|Stinson Beach seven years ago. Their first taste of crap cereal. Like crack!|
"We need to talk about the kids. I just can't take it anymore. They are home all afternoon from 3pm to 3.30, earlier on a lot of other days, until you get home at 7pm and that is five hours of watching television, fighting, rudeness and me asking them six times to do things and them screaming back at me.
I just feel like crying all the time, I am at my wits' end. I want to do my work but this rage and rudeness from them is just sapping me. I think you might have had a glimpse into it for one week but I don't think you understand what it's like putting up with this day after day, month after month.
At this stage I just want to do my work, I don't want to deal with them anymore. Nothing about being with them is fun or rewarding, there is no point in the afternoon that I feel its all worth it - they are rude, swearing, nasty. I dread getting up in the morning.
The fact that you are now coming home at 7pm instead of 6pm has been extending the day even longer. You either need to start coming home at 6pm every night or just leave bedtime to me. I don't think you realise how awful much that extra hour is.
Harley did nothing all summer for 10 weeks and and since school has done nothing for the last three months. Like Jackson he is full of rage and anger because he doesn't do any exercise. Jackson didn't do the dishes last night, didn't bring in the bins, just screams and curses all the time. Tallulah didn't come home when I told her to, her phone was down as usual and C had to bring her home as she was so late. She lied this morning about taking her pills, just one thing in a thousand interactions that is negative and soul destroying. I've taken her phone off her and she can't walk home this week.
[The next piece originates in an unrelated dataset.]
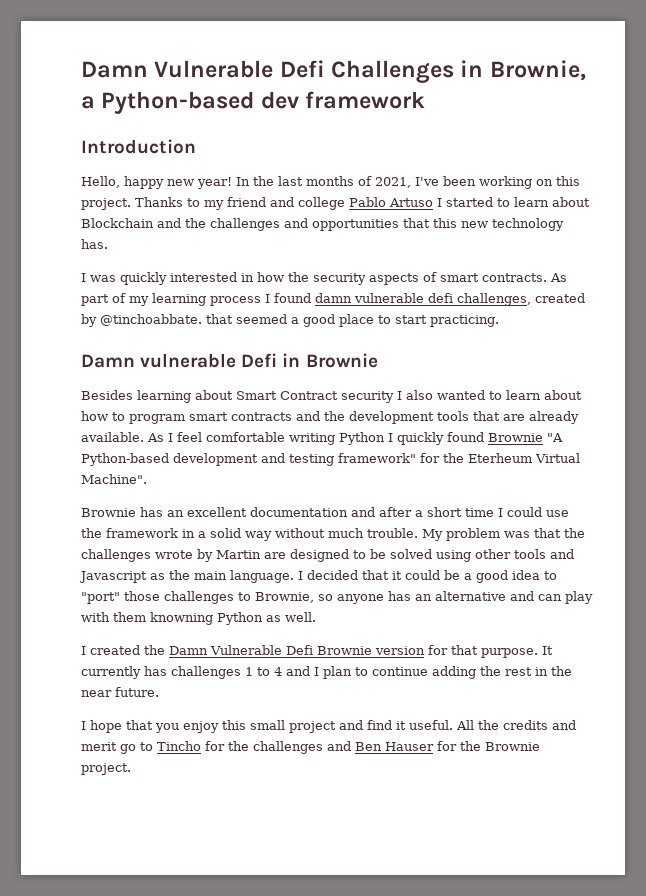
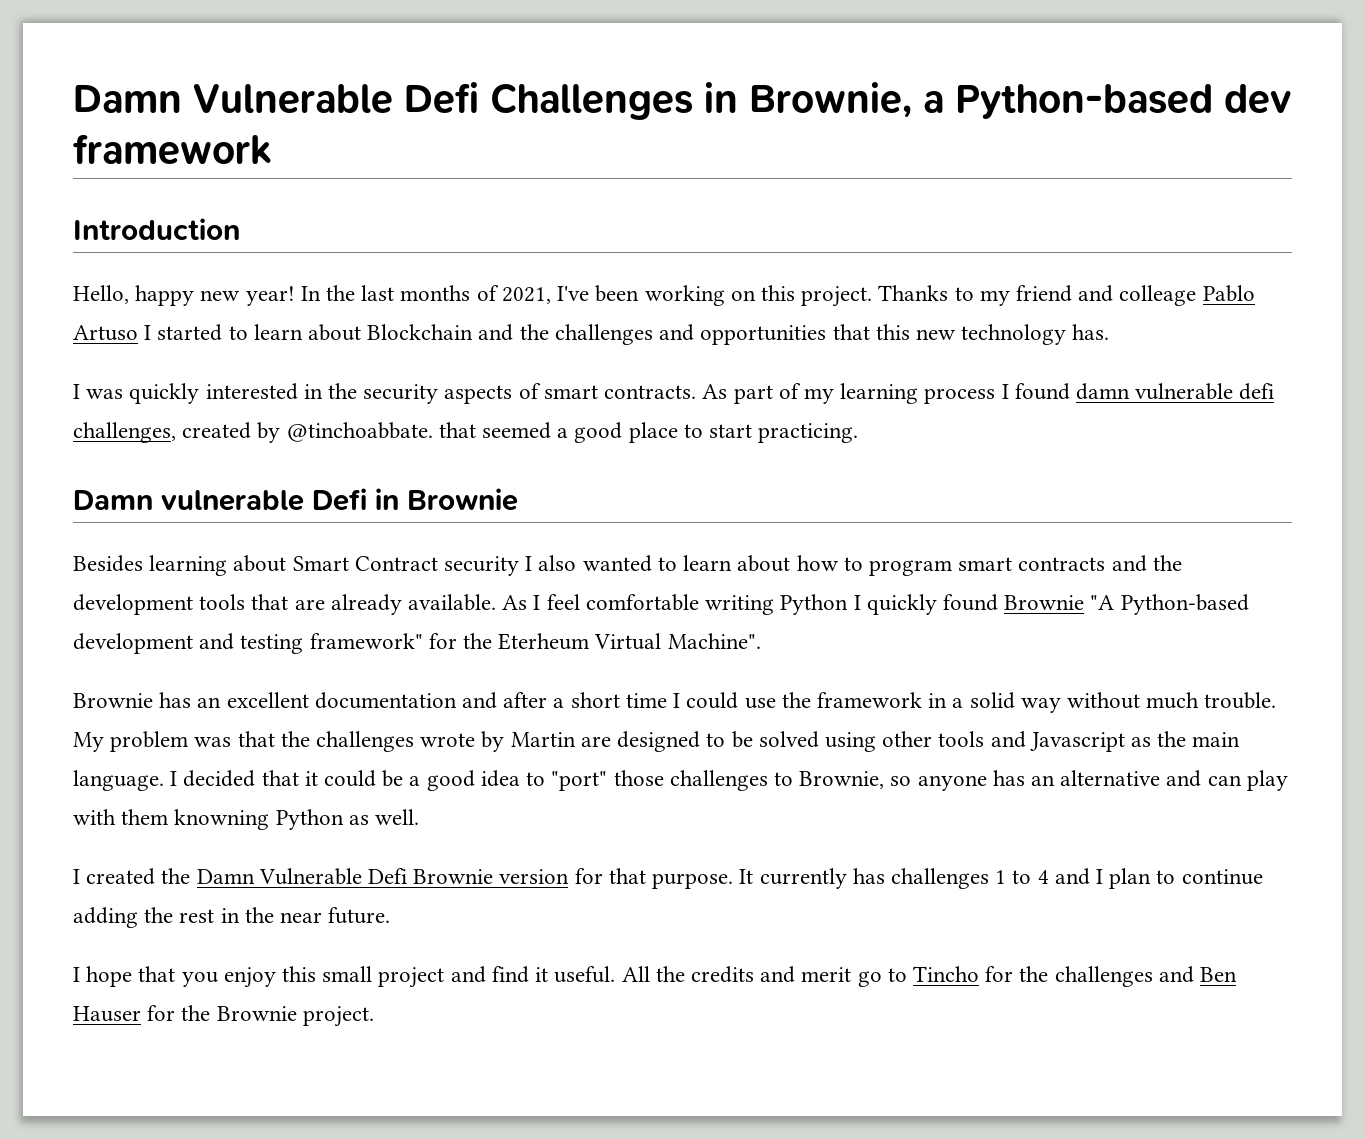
- Thanks to my friend and college Pablo Artuso I started to learn about Blockchain and the challenges and opportunities that this new technology has.
+ Thanks to my friend and colleage Pablo Artuso I started to learn about Blockchain and the challenges and opportunities that this new technology has.
- I was quickly interested in how the security aspects of smart contracts.
+ I was quickly interested in the security aspects of smart contracts.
We need to step in and take measure. I am doing research about boarding schools because I think that is the best option. If he's not at tennis Cy just needs to stay at AdventureTime.
At this stage too I want to cancel Thanksgiving - or maybe I should go away for a week. I just can't face handling more people."
I recently told a friend that what I liked about blogging was I can write what I like. That's not always true - because I don't want to offend or come across as a shrew. But today I did. This morning I woke up feeling slightly better, a friend had emailed me some boarding schools and it feels like I have a little piece of a security blanket in my back pocket.